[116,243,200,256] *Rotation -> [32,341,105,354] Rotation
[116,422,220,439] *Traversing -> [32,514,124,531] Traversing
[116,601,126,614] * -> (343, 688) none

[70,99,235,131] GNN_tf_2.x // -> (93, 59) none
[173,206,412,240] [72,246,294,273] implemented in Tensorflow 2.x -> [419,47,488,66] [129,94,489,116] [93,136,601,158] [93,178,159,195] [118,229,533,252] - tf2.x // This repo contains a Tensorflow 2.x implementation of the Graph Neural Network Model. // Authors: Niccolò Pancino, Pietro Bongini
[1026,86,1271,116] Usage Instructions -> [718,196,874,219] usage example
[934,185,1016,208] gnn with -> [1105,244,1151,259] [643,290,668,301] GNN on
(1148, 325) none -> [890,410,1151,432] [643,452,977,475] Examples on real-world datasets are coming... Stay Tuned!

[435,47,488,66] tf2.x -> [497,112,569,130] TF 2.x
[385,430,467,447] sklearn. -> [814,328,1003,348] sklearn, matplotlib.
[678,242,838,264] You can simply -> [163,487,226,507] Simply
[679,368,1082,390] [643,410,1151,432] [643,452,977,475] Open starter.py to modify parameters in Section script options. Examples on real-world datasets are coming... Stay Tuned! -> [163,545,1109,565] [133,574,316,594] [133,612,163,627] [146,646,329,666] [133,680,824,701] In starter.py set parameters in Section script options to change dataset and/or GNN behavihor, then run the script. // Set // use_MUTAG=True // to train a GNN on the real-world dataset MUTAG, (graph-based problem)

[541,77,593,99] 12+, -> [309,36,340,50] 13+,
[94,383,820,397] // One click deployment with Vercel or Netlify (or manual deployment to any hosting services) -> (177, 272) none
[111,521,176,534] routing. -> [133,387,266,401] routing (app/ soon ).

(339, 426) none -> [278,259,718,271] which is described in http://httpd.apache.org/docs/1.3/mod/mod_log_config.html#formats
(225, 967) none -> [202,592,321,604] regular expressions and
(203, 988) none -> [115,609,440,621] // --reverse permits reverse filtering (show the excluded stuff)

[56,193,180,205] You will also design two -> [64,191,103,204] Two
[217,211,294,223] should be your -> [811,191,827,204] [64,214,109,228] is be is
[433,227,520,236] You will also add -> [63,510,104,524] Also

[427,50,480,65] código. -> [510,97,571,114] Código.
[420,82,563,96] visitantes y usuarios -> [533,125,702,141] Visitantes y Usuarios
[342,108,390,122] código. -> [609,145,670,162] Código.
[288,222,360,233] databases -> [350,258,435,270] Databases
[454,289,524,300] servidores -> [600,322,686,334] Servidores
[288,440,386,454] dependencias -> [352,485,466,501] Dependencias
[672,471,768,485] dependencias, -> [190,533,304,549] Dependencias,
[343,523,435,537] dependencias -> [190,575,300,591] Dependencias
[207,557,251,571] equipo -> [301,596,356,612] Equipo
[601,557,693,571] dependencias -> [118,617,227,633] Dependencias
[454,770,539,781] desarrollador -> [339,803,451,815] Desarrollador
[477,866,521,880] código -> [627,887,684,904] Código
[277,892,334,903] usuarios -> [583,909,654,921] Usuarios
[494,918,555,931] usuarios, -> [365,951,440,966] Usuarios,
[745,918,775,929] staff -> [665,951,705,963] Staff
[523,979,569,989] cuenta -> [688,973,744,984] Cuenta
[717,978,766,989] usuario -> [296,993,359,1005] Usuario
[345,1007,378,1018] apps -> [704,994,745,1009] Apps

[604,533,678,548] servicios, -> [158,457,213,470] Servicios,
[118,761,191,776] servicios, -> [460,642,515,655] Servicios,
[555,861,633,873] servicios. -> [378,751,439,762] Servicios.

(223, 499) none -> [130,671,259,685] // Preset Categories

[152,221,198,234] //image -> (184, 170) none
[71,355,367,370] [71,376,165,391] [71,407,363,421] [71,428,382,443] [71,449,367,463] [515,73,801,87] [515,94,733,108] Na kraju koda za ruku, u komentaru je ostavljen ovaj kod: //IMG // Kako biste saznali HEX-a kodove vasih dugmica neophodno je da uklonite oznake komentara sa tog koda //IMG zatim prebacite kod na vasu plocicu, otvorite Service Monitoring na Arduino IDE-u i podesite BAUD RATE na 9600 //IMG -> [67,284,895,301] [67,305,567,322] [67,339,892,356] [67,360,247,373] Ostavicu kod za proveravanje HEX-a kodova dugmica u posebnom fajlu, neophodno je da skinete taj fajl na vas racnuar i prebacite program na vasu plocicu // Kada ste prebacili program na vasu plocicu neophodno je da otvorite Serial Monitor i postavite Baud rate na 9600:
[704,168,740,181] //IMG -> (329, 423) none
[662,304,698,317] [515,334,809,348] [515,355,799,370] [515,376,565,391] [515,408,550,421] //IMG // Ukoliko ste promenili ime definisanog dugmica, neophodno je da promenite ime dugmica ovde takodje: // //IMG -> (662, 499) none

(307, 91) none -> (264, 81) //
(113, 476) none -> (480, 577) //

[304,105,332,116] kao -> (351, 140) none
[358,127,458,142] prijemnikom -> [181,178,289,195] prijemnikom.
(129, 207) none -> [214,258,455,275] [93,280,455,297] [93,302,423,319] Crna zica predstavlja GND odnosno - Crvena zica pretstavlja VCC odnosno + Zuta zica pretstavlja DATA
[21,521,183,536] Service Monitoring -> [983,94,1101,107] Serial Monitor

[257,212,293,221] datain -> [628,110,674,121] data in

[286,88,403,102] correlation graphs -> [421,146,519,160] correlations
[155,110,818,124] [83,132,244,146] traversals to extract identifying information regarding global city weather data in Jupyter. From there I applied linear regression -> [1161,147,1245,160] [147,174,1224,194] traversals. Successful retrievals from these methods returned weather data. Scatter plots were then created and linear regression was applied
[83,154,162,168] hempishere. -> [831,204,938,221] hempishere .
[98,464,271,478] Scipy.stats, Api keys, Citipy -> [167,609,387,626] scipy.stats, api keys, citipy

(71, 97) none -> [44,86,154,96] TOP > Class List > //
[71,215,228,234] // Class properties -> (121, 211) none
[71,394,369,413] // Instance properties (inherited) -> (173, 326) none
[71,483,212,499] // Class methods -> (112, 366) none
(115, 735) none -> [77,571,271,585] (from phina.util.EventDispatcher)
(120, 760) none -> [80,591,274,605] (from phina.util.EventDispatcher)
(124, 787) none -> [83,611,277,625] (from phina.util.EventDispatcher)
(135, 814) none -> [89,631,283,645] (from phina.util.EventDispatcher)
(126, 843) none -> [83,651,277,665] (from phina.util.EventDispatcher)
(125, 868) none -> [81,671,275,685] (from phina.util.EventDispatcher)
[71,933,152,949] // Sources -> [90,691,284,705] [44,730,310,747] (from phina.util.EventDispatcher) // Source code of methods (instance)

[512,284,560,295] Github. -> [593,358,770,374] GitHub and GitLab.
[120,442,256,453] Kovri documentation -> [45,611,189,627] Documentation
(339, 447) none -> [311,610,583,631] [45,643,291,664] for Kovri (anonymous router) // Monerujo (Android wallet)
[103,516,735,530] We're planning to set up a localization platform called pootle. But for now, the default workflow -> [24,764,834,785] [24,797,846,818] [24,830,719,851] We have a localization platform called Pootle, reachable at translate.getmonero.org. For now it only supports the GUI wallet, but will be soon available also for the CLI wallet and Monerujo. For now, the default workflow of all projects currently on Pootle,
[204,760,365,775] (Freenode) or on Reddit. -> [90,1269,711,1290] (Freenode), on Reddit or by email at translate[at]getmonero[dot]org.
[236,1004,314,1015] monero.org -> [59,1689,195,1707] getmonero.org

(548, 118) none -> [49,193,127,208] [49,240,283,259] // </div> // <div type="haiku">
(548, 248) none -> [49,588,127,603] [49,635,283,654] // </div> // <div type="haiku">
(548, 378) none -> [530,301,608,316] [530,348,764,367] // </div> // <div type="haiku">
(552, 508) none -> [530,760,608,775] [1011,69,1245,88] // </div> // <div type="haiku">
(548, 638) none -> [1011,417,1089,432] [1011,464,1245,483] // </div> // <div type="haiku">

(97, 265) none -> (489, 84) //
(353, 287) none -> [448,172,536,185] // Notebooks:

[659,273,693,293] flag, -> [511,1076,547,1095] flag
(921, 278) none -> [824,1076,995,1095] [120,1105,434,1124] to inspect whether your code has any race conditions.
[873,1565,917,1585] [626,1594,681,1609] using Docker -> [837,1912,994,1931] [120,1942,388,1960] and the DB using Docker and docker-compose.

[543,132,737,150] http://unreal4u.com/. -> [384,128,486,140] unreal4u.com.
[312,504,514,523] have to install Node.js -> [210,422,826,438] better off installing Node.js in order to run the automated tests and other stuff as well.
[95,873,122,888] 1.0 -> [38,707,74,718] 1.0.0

| Your goal |
Extract every line containing the string "Kovri" from the data above.

| Response for this exercise |
[120,442,256,453] Kovri documentation -> [45,611,189,627] Documentation
(339, 447) none -> [311,610,583,631] [45,643,291,664] for Kovri (anonymous router) // Monerujo (Android wallet)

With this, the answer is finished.